Gallup’s approach to studying the design of the human penis is a perfect example of of “reverse-engineering” as it’s used in the field of evolutionary psychology. This is a logico-deductive investigative technique for uncovering the adaptive purpose or function of existing (or “extant”) physical traits, psychological processes, or cognitive biases. That is to say, if you start with what you see today—in this case, the oddly shaped penis, with its bulbous glans (the “head” in common parlance), its long, rigid shaft, and the coronal ridge that forms a sort of umbrella-lip between these two parts—and work your way backward regarding how it came to look like that, the reverse-engineer is able to posit a set of function-based hypotheses derived from evolutionary theory.

And sorry gays, but when it comes to evolution, scientists will be looking at how the penis works with the vagina, not an anus. Despite our lobbying efforts.

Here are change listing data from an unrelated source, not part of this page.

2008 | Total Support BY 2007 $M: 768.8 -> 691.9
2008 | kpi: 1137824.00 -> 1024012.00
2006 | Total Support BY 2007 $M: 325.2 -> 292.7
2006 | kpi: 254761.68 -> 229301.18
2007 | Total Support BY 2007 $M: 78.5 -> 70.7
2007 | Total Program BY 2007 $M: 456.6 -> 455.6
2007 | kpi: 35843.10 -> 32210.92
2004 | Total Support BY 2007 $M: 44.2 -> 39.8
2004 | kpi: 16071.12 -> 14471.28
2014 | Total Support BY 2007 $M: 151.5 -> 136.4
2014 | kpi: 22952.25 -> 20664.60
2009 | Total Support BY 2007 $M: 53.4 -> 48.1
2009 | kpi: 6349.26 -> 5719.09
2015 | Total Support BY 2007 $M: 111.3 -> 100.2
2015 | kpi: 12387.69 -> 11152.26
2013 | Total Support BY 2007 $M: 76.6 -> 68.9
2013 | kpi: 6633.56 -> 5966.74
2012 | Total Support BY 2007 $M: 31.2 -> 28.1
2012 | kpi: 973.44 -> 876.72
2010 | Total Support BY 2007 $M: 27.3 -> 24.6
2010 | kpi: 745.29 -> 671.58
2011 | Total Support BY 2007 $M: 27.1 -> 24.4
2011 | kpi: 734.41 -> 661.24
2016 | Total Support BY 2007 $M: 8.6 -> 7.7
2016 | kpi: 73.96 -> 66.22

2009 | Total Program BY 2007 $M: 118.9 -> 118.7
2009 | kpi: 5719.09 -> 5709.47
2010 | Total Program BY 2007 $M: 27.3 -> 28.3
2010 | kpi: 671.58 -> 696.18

Magnetic imaging studies of heterosexual couples having sex reveal that, during coitus, the typical penis completely expands and occupies the vaginal tract, and with full penetration can even reach the woman’s cervix and lift her uterus. This combined with the fact that human ejaculate is expelled with great force and considerable distance (up to two feet if not contained), suggests that men are designed to release sperm into the uppermost portion of the vagina possible. Thus, in a theoretical paper published in the journal Evolutionary Psychology in 2004, Gallup and coauthor, Rebecca Burch, conjecture that, “A longer penis would not only have been an advantage for leaving semen in a less accessible part of the vagina, but by filling and expanding the vagina it also would aid and abet the displacement of semen left by other males as a means of maximizing the likelihood of paternity.”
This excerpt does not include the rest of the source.